Cesena. Il condominio esplosivo del gruppo teatrale del Liceo Righi al teatro Bonci

Ieri 29 maggio, quarto spettacolo in concorso. Oggi, sabato 30 maggio, chiusura con l'istituto Versari Macrelli

Ieri sera è andato in scena al teatro Bonci il quarto dei cinque spettacoli in concorso per il festival di teatro e scuola Elisabetta Turroni. Oggi in scena il Versari Macrelli con la regia del cesenate Giacomo Garaffoni, poi il concerto della Big Band del Liceo Musicale Lucio Dalla di Bologna e, al termine, le premiazioni

Cinque piani

Uno spettacolo corale, ritmato, divertente, che ha qualcosa da dire. Ieri sera in un teatro Bonci pieno e generoso di risate e applausi, il gruppo teatrale del Liceo scientifico Righi di Cesena ha messo in scena “Cinque piani”, lavoro guidato dai professori Anna Teresa Vitariello e Marcello Brondi,  con la collaborazione degli ex studenti Alessio Trivigno, Ginevra Gentili, Giuseppe Bucca e Daela Hasa.
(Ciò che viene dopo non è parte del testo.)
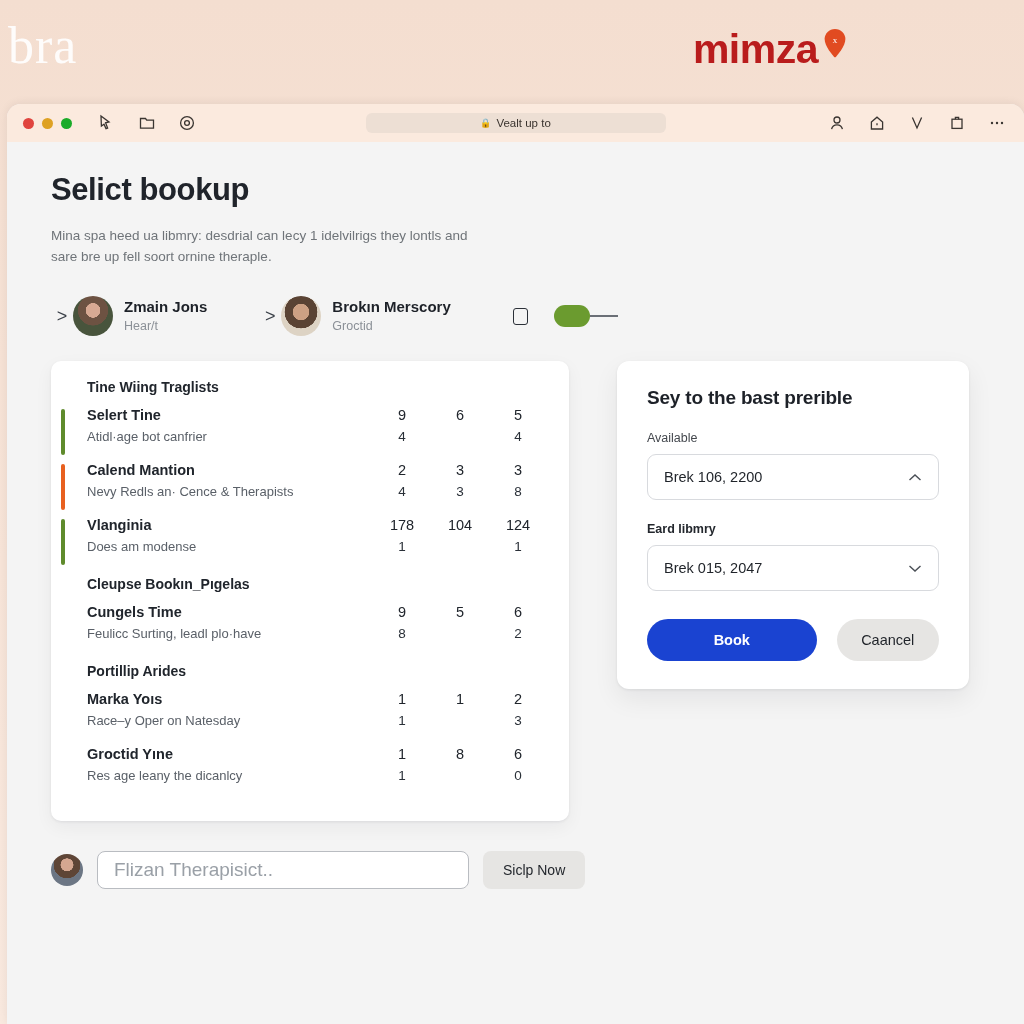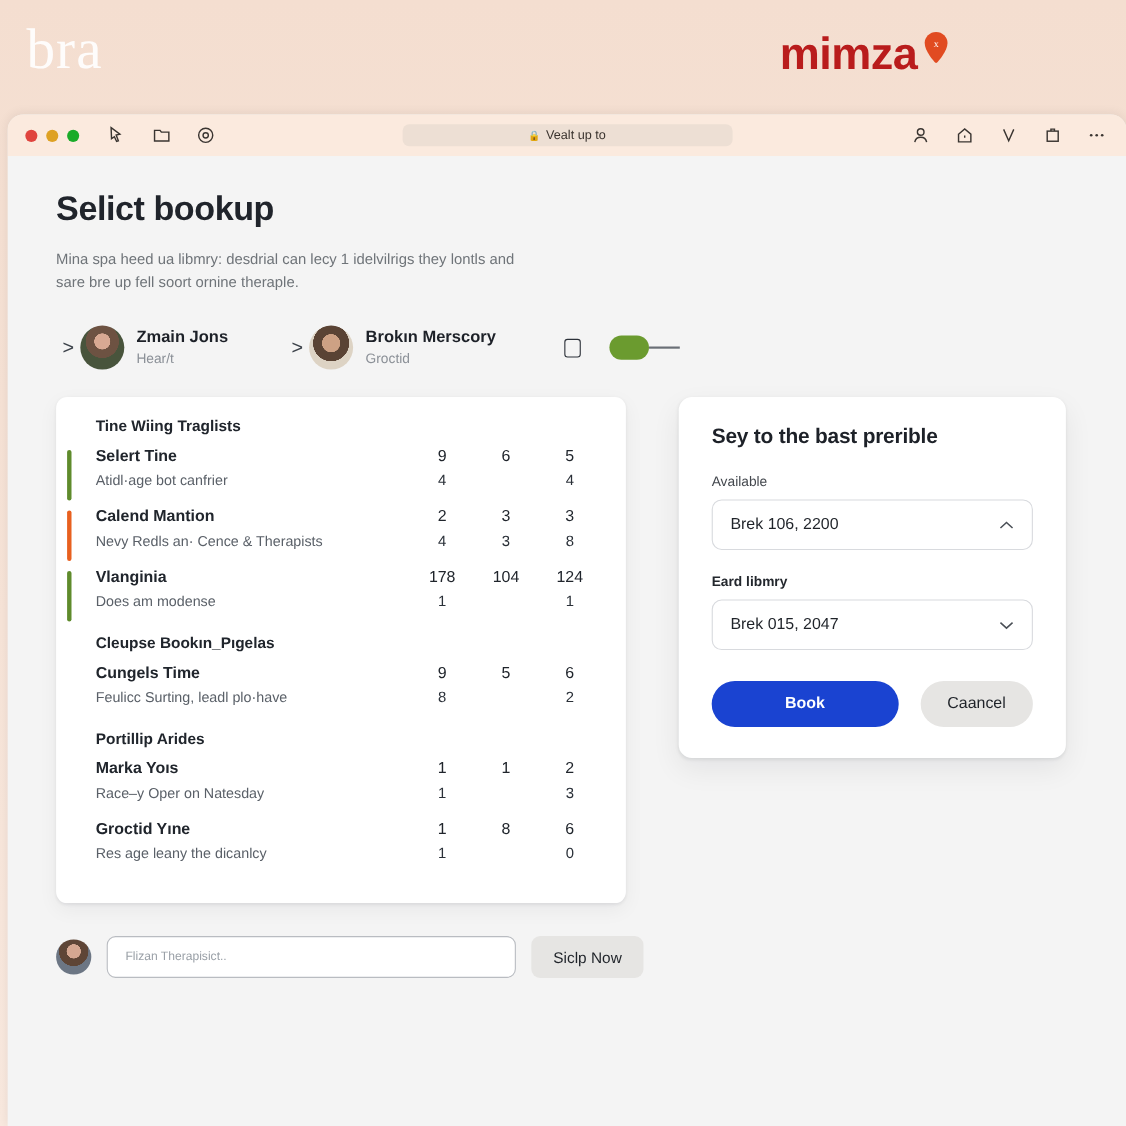--- a/index.html
+++ b/index.html
@@ -8,21 +8,21 @@
     font-family: "Liberation Sans", sans-serif;
     overflow: hidden;
   }
   body {
     background: linear-gradient(180deg, #f4ded0 0%, #f7e4d8 55%, #f9e9df 100%);
     position: relative;
   }
 
   
   .brand-strip {
-    position: absolute; top: 0; left: 16px; width: 864px; height: 104px; padding-left: 34px;
+    position: absolute; top: 0; left: 0; width: 864px; height: 104px; padding-left: 34px;
   }
   .brand-left {
     position: absolute; left: 8px; top: 16px;
     font-family: "Liberation Serif", serif;
     font-size: 52px; letter-spacing: 1px;
     color: #ffffff;
     opacity: .92;
     filter: blur(.4px);
   }
   .brand-right {
@@ -172,21 +172,21 @@
   .btn-cancel { width: 104px; background: #e6e5e3; color: #1f2329; }
   .btn-book { width: 172px; background: #1a43d1; color: #ffffff; font-weight: 700; }
 
   
   .bottombar {
     margin-top: 30px; display: flex; align-items: center; gap: 14px;
   }
   .bb-avatar { width: 32px; height: 32px; border-radius: 50%; flex: 0 0 32px; }
   .search-input {
     width: 372px; height: 38px; border: 1px solid #b9bcc1; border-radius: 8px;
-    background: #fff; font-size: 11px; font-family: inherit; color: #2b3038;
+    background: #fff; font-size: 19px; font-family: inherit; color: #2b3038;
     padding: 0 16px; outline: none;
   }
   .search-input::placeholder { color: #9aa0a7; }
   .btn-skip {
     height: 38px; padding: 0 20px; border-radius: 8px; border: none;
     background: #e6e5e3; color: #1f2329; font-size: 14px; font-family: inherit;
     cursor: pointer;
   }
 </style>
 </head>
In platea famiglie, studenti, docenti e la dirigente scolastica Lorenza Prati.

Si trattava del quarto dei cinque spettacoli in concorso al Festival di teatro e scuola Elisabetta Turroni in corso al teatro Bonci.

Le nevrosi dei condomini

Lo spettacolo, il cui testo originale è nato dal laboratorio teatrale che gli studenti hanno svolto nel corso dell’anno, anche lavorando sull’improvvisazione, racconta le nevrosi del presente attraverso la vita di condominio.

Tanti quadri, sia narrativi che scenografici, la cui successione perfettamente ritmata ha scandito il tempo della messa in scena, tenendo sempre alta l’attenzione, il divertimento e la provocazione sui temi di oggi: l’iper connessione, l’”adultità” smarrita, l’adolescenza gravata dal compito di salvare il mondo e l’adolescenza sola, la vecchiaia, la solitudine imperante in un racconto sempre corale, mai solitario nemmeno in occasione dei brevi e intensi monologhi.

A commentare le scene, gli sfondi affidati ai bei ritratti fotografici “parlanti” dei giovani attori e un parlare intercalato dai neologisimi delle generazioni Zeta e Alpha, dal francese e dall’italiano musicale degli immigrati, dal fraseggio controllato della famiglia buona e così via, in una specie di ratatouille linguistica, anche un po’ metafora del caos moderno in cui gli unici capaci di tenere la barra dritta sembrano essere i camerieri e i portinai che abitano i piani di servizio.

Una gran bella prova, per ridere e far ridere dei conflitti e delle fragilità di questo mondo in cui, per quanto tiriamo su pareti e mettiamo porte, restiamo – volenti o nolenti – sempre connessi, anche quando salta la luce.  

Oggi in scena l’istituto Versari Macrelli poi le premiazioni

Da non perdere l’appuntamento di chiusura oggi, sabato 30 maggio, alle 20 con  Bird of prey. Concerto per i rapaci dell’Istituto Versari Macrelli: diretto dal regista e autore cesenate Giacomo Garaffoni (che cura anche scene, luci e costumi) e con le musiche originali di Filippo Aletti, Gloria Galassi (docente responsabile del progetto scolastico) e Bianca Zontea, lo spettacolo cerca di fotografare una condizione irripetibile della vita, quella dell’adolescenza.

A seguire, suona la Big Band del Liceo Musicale Lucio Dalla di Bologna, diretta dal sassofonista Marco Ferri. Al termine, si terrà la premiazione dello spettacolo vincitore, scelto da dieci studentesse e studenti degli istituti superiori di Cesena guidati da Michele Di Giacomo (nell’ambito del percorso Pcto di formazione dello sguardo sulle arti sceniche), affiancati dagli assessori Camillo Acerbi e Maria Elena Baredi, da Franco Pollini, dalla docente Lina Gallina dell’Istituto Garibaldi/ Da Vinci e da Silvia Sigalotti per ERT / Teatro Nazionale.